The next year at Halloween the Williams family decorated
their 3 bedroom ranch house as a haunted house.
They didn’t even charge people to go through it. It was the early 70s. Tmes were different and Greenwood was much
smaller then.
Even after my family moved to Fayetteville a few years
later, we never lost touch with them.
When we moved back seven years later, the friendship with them was like
we’d never been gone.
In 1998 I was listed for a kidney/pancreas transplant. When Don and Ann found out I needed to raise
$50,000 because the pancreas wouldn’t be covered by Medicare, they organized a
fund-raising committee. A couple of
weeks later, the first event took place.
They worked at that one and several others.
On that life-changing day in April, 1998 when I got The Call
that a kidney and pancreas match was available, they actually beat the surgeon,
who had to harvest the organs at a hospital a couple of hours away, to Oklahoma
City. More importantly, they waited with
my parents during the 7 hour surgery.
When I woke up in ICU, the first two faces I saw were those
of my parents. The next two were Don and
Ann. How appropriate that they were
there when I stopped being diabetic.
They drove two hours to visit me in the hospital when I was first
diagnosed in 1977.
I presented Don and Ann with the Greenwood Citizens of the Year award in October, 1998. Pictured from left are Don, Ann, my mom, me, and my dad.
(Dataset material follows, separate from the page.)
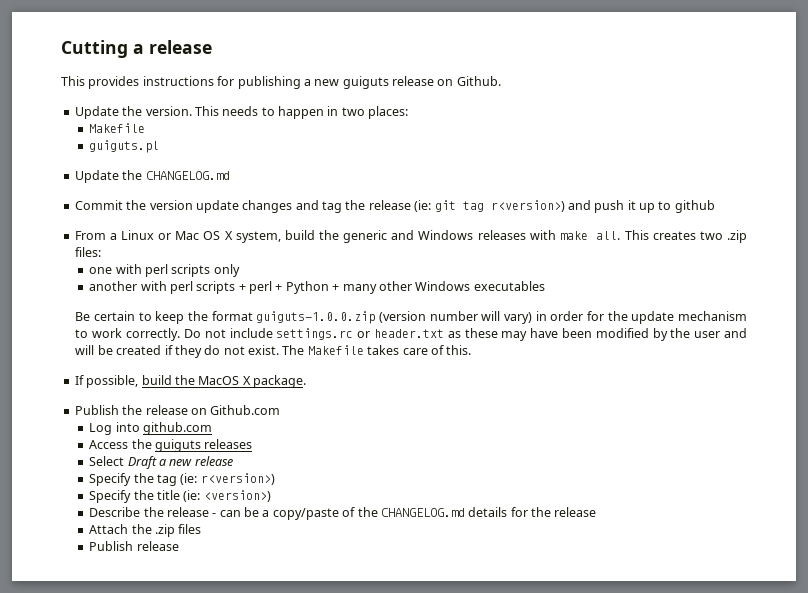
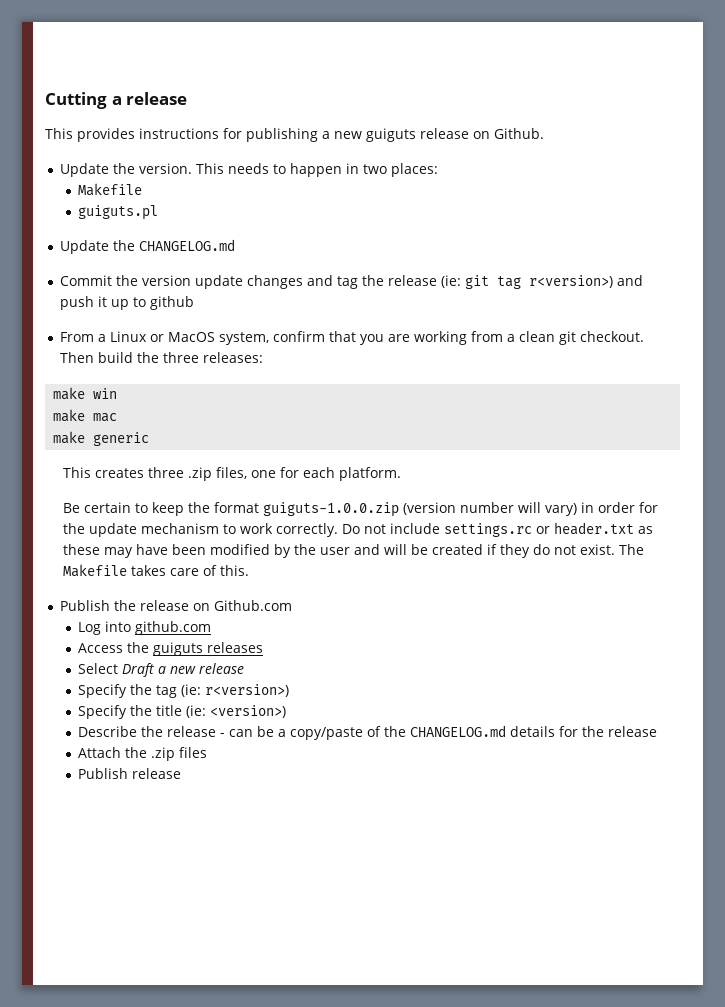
[175,230,747,243] [74,247,101,257] [89,264,240,277] [89,281,545,294] Mac OS X system, build the generic and Windows releases with make all. This creates two .zip files: // one with perl scripts only // another with perl scripts + perl + Python + many other Windows executables -> [167,331,644,345] [59,352,263,363] [53,387,118,400] [53,409,118,422] [53,431,150,446] [63,467,402,481] MacOS system, confirm that you are working from a clean git checkout. Then build the three releases: // make win // make mac // make generic // This creates three .zip files, one for each platform.
[74,375,306,388] // If possible, build the MacOS X package. -> (250, 570) none

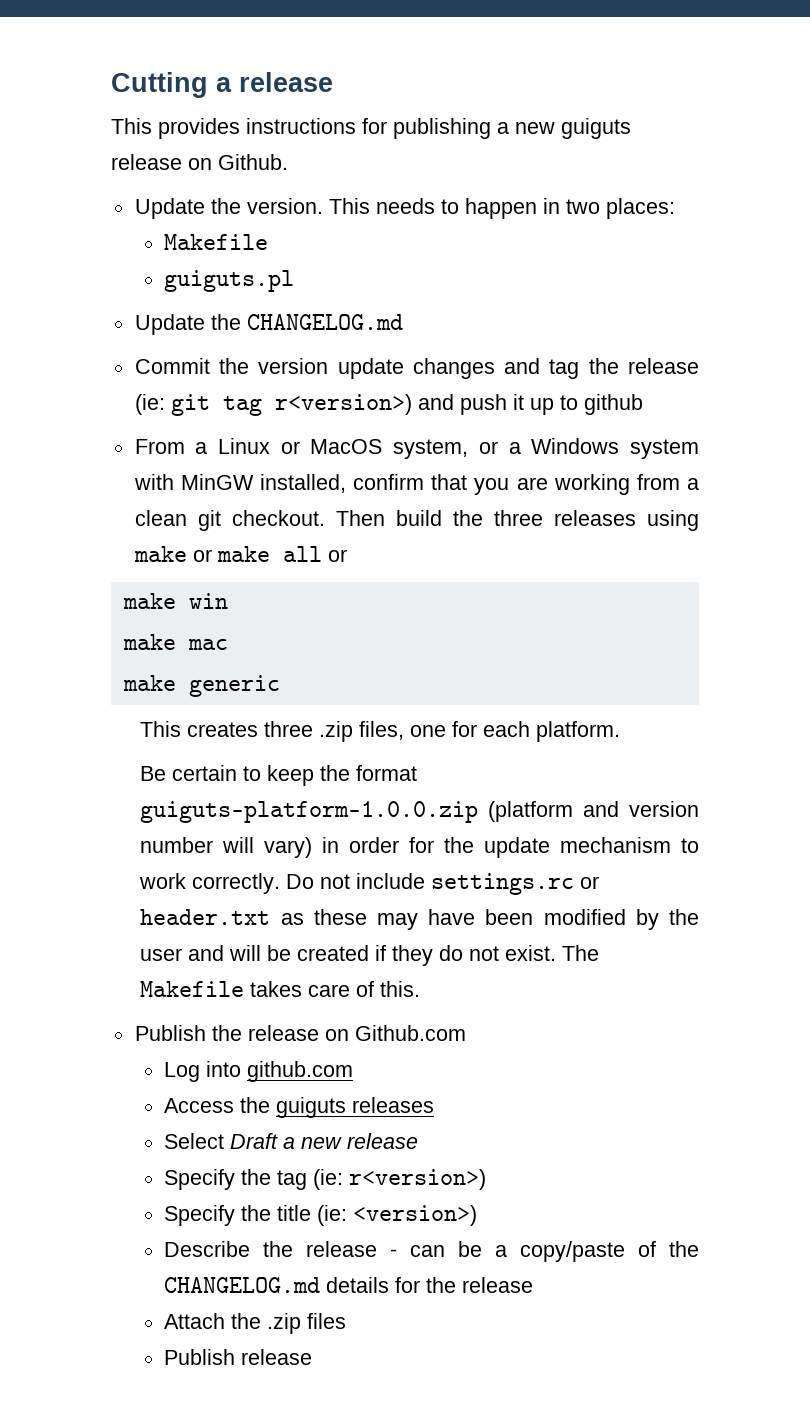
(269, 338) none -> [478,438,700,459] [133,474,346,493] or a Windows system with MinGW installed,
[202,352,263,363] releases: -> [553,510,699,531] [133,546,347,562] releases using make or make all or
[263,502,457,517] guiguts-1.0.0.zip (version -> [140,801,699,823] guiguts-platform-1.0.0.zip (platform and version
The list of humanitarian deeds Don did is long. Even those closest to him probably couldn’t
name them all. Most of them had to do
with helping those less fortunate. Much
of it was part of the United Methodist Church.
Others were as part of other organizations or on his own.
Is it fair to compare Don to Nelson Mandella? Well . . . yeah. Okay, he never spent time behind bars, justly
or not and his impact was on a much smaller scale. But they shared a spirit of
selflessness. They both did all they
could to lift up others. Don was a
Christan and the embodiment of the phrase “faith in action.”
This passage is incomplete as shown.